This paper assesses institutional aspects of private shareholding in the central banks of South Africa and Turkey. It is shown that only a small number of central banks other than the SA Reserve Bank (SARB) in South Africa and Türkiye Cumhuriyet Merkez Bankasi (TCMB) in Turkey have any form of private shareholding, although South Africa and Turkey and the only two emerging-market countries with central banks with private shareholding.
A literature review shows that very little has been published on the matter of central banks with shareholders, or the similarities and differences between central banks with shareholders. From a literature review it also transpires that little is published by means of comparison on the administrative, institutional and control structures of central banks. To the contrary, extensive literature has been published on the policy aspects and related decision-making of central banks. This paper contributes to both these aspects: It sheds more light on central banks with shareholders and contributes to the literature on the institutional structures of central banks.
The comparison of the central banks of South Africa (SARB) and Turkey (TCMB) highlights considerable institutional differences between their shareholding governance structures. These differences include aspects such as classes of shareholding in the case of the TCMB and limitations on the rights and powers of shareholders. An overriding conclusion, however, is that shareholders do not have any powers or rights pertaining to monetary policy matters in the case of both central banks.

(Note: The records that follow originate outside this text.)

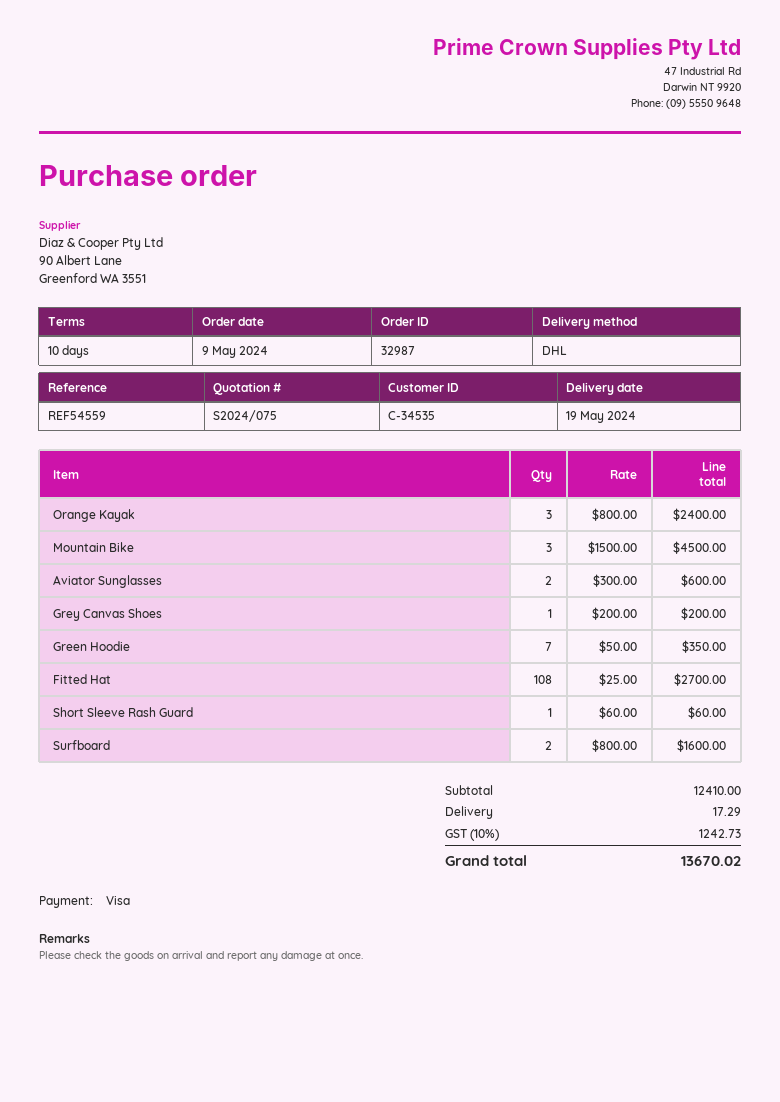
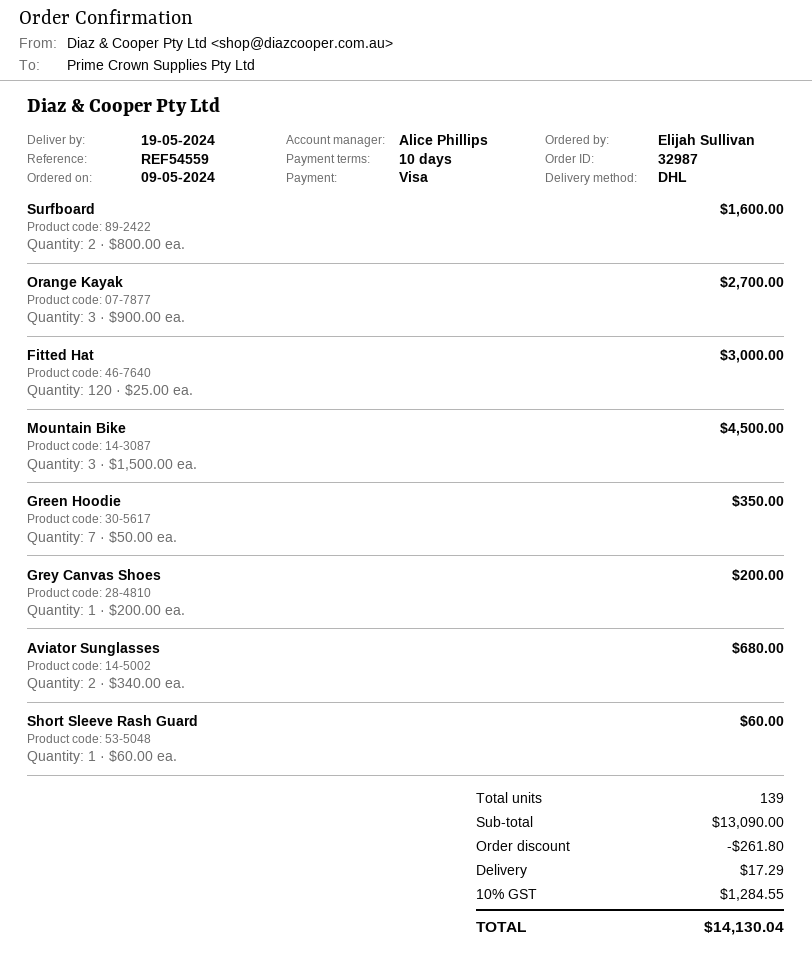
Orange Kayak: 3 x 800.00 = 2400.00 -> 3 x 900.00 = 2700.00
Aviator Sunglasses: 2 x 300.00 = 600.00 -> 2 x 340.00 = 680.00
Fitted Hat: 108 x 25.00 = 2700.00 -> 120 x 25.00 = 3000.00
subtotal: 12410.00 -> 13090.00
discount: none -> 261.80
tax: 10% = 1242.73 -> 10% = 1284.55
total: 13670.02 -> 14130.04

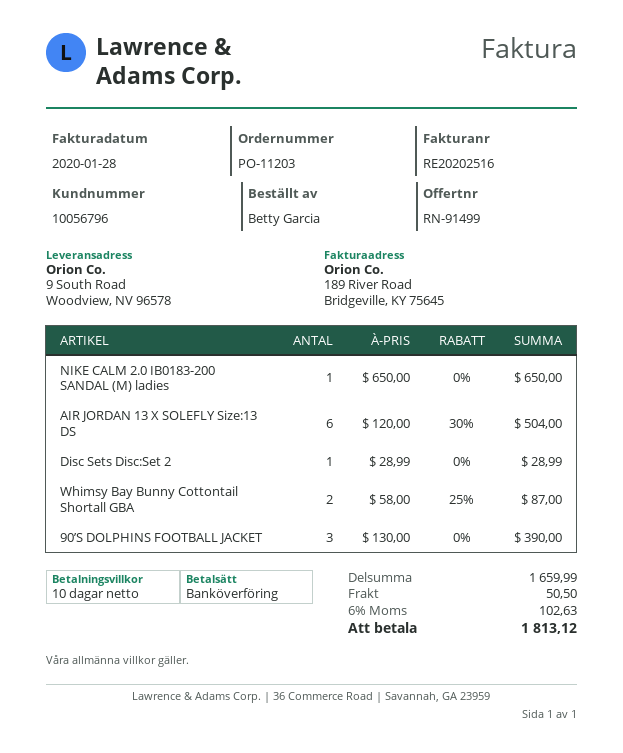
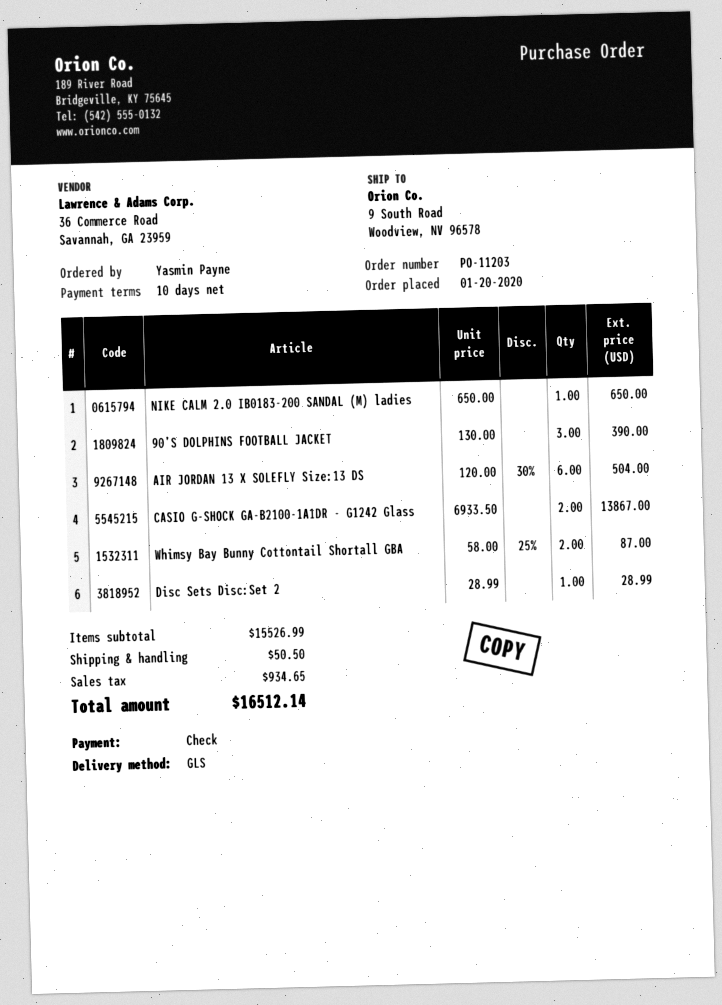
ordered by: Betty Garcia -> Yasmin Payne
payment method: bank transfer -> cheque
CASIO G-SHOCK GA-B2100-1A1DR - G1242 Glass: none -> 2 x 6933.50 = 13867.00
subtotal: 1659.99 -> 15526.99
tax: 102.63 -> 934.65
total: 1813.12 -> 16512.14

The paper shows that general conclusions about institutional aspects pertaining to shareholding in central banks with such structures can only be drawn after a detailed analysis and comparison of each of these institutions. The differences between the SARB and the TCMB show that no general conclusions are possible.
Of particular importance is the conclusion that the shareholders of the SARB and the TCMB play no role in the formulation and implementation of monetary policy. The contribution of shareholders is to be found in the important area of central bank governance structures. This important role of the shareholders was re-emphasised recently in legal action brought by the SARB against some of its shareholders. In this legal action the SARB made a strong case for continued private shareholding in the central bank.
The experience with the nationalisation of central banks since 1935, with the most-recent nationalisation as recent as 2010, raises the question whether more such action can follow. It is shown that there is some political pressure for the nationalisation of the SARB, although nationalisation is not supported by the current South African government. However, this debate will continue in years to come, probably owing to a mistaken assumption that private shareholders in the SARB can manipulate the institution and its activities to achieve personal benefits. The paper shows that this is not the case.
The fairly recent nationalisation of the National Bank of Austria (the first example of central bank nationalisation in 35 years) has received scant attention in the literature. This is an area for further research. The nationalisation of a number of central banks within a relatively short period in 1974 and 1975 has also not been covered extensively in the literature and is also a topic for further research.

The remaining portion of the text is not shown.